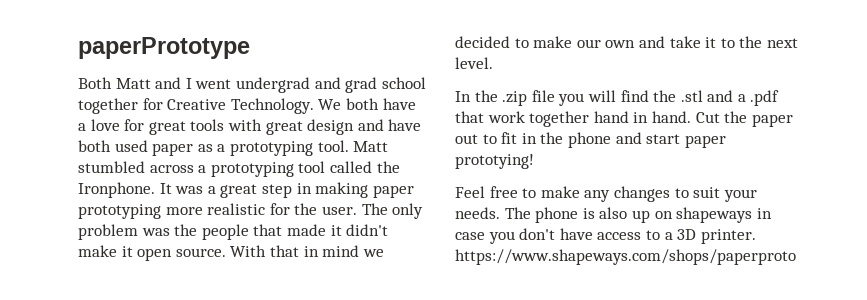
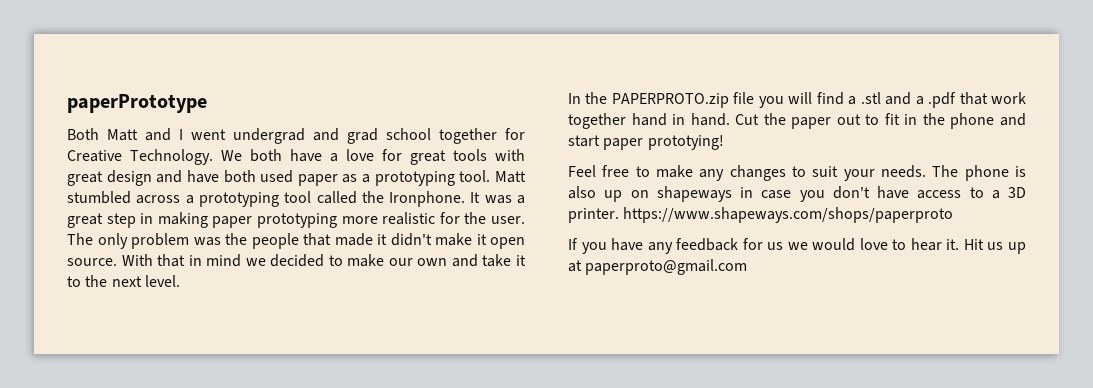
- In the .zip file you will find the .stl and a .pdf that work together hand in hand.
+ In the PAPERPROTO.zip file you will find a .stl and a .pdf that work together hand in hand.
+ If you have any feedback for us we would love to hear it. Hit us up at paperproto@gmail.com

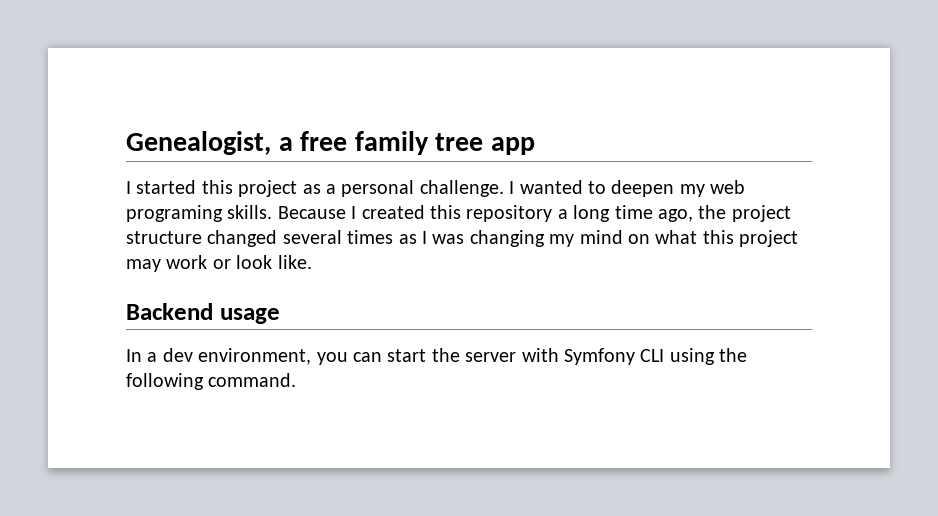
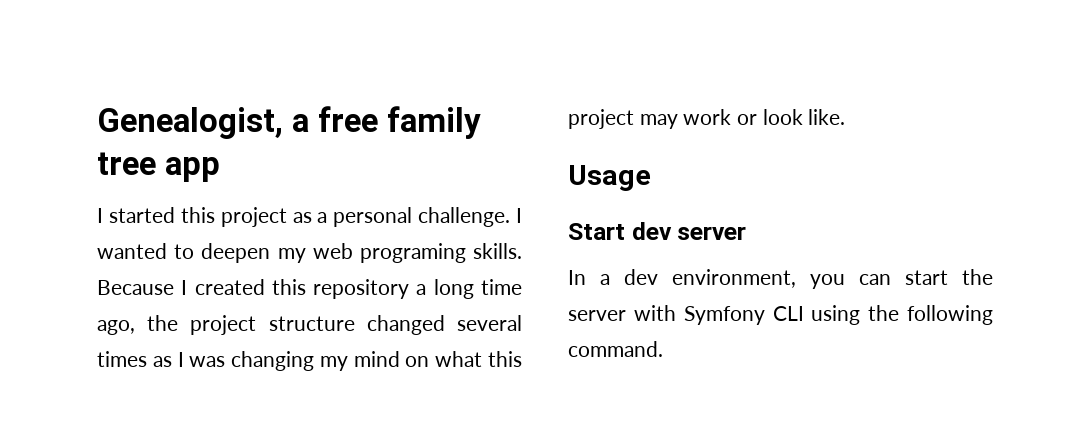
- Backend usage
+ Usage
+ Start dev server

What needs to be done: What lines of the listing above hold "that"? Copy all of them.

Finished task:
- In the .zip file you will find the .stl and a .pdf that work together hand in hand.
+ In the PAPERPROTO.zip file you will find a .stl and a .pdf that work together hand in hand.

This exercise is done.